The welding quality detection model is constructed by using the high-frequency time sequence data of the single normal label, the difficulty that a large amount of abnormal label data are needed in the traditional welding quality defect detection model and the abnormal label data are difficult to collect is overcome, meanwhile, the new time sequence is cut, inference is carried out based on the pre-trained LSTM, the welding defect detection is carried out by combining the determined threshold, the judgment can be carried out only by obtaining a smaller time window (for example, 50 ms) in actual use, and the requirement of real-time detection is met.

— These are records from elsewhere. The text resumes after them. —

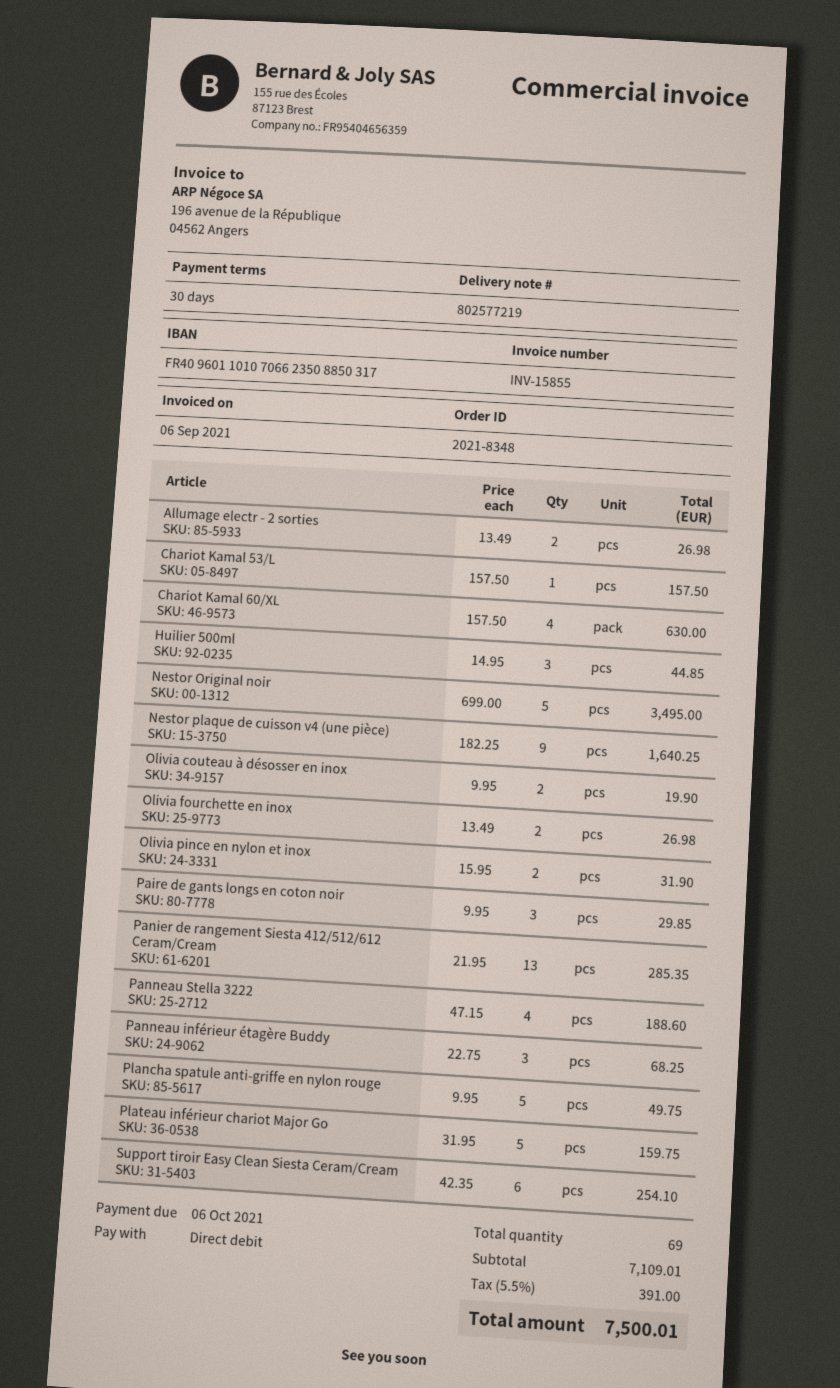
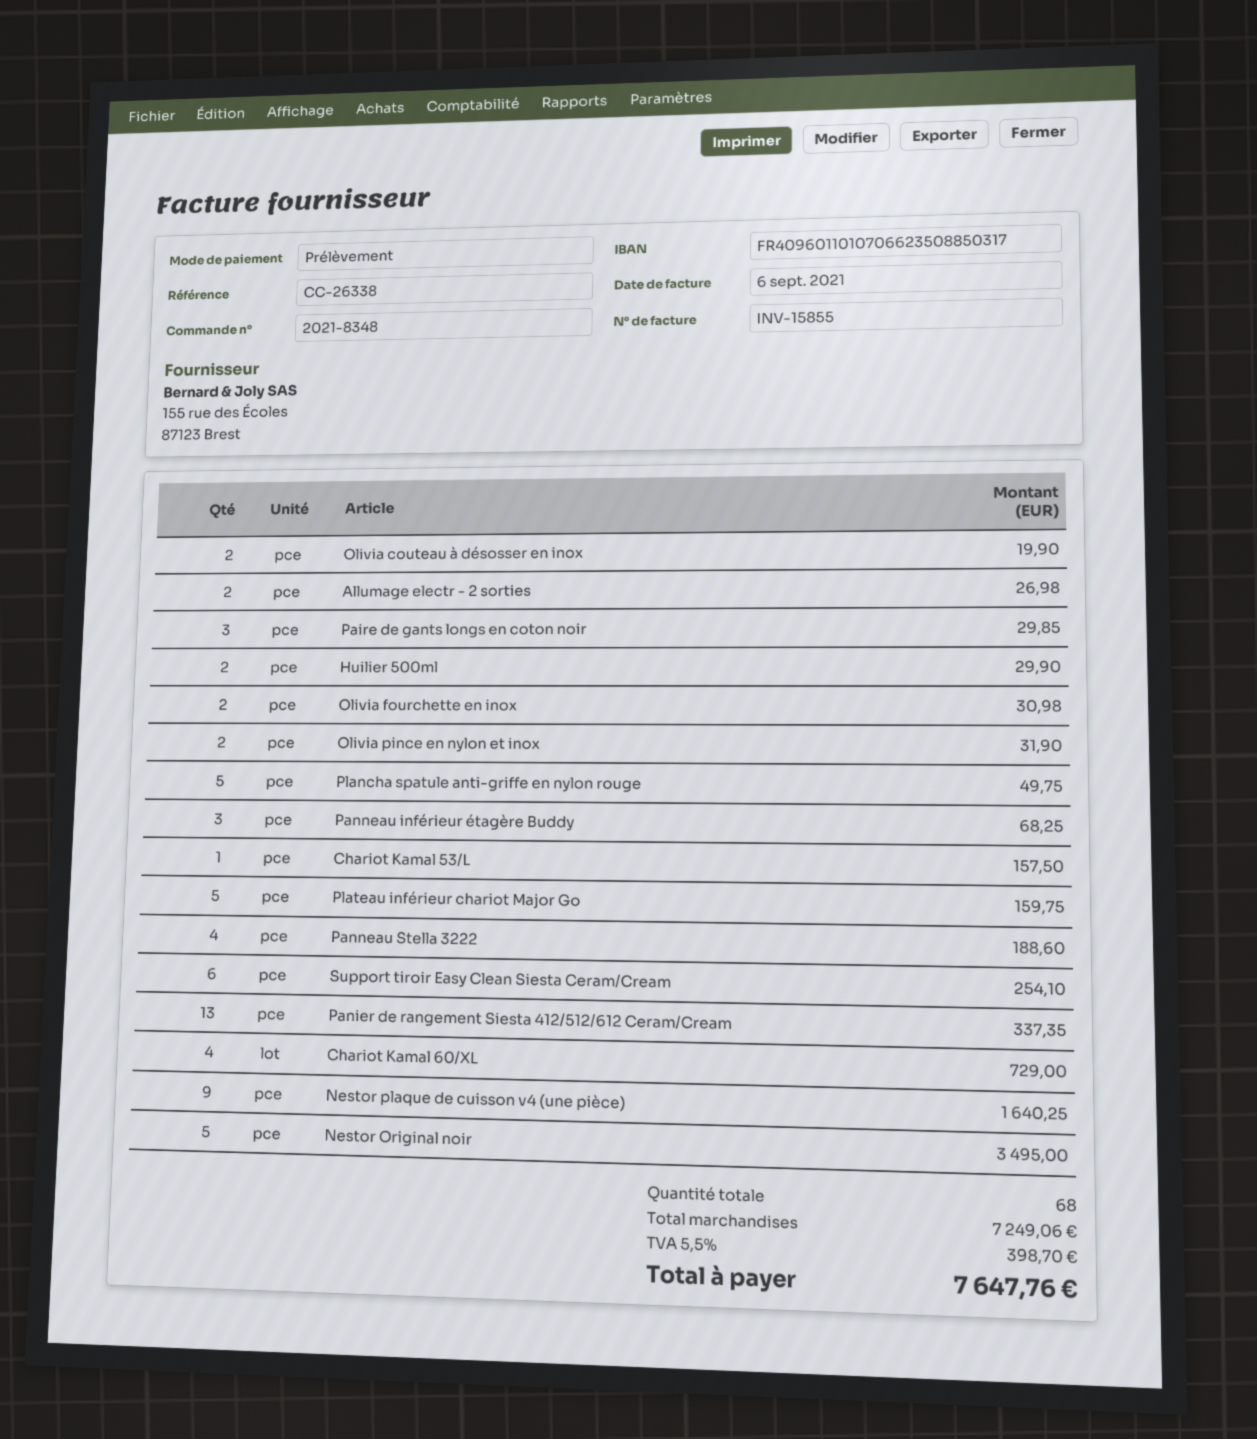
Chariot Kamal 60/XL: 4 for 630.00 -> 4 for 729.00
Huilier 500ml: 3 for 44.85 -> 2 for 29.90
Olivia fourchette en inox: 2 for 26.98 -> 2 for 30.98
Panier de rangement Siesta 412/512/612 Ceram/Cream: 13 for 285.35 -> 13 for 337.35
total quantity: 69 -> 68
subtotal: 7109.01 -> 7249.06
tax: 5.5% = 391.00 -> 5.5% = 398.70
total: 7500.01 -> 7647.76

The above detailed description merely describes preferred embodiments of the present invention and does not limit the scope of the invention. Without departing from the spirit and scope of the present invention, it should be understood that various changes, substitutions and alterations can be made herein by those skilled in the art without departing from the spirit and scope of the invention as defined by the appended claims and their equivalents.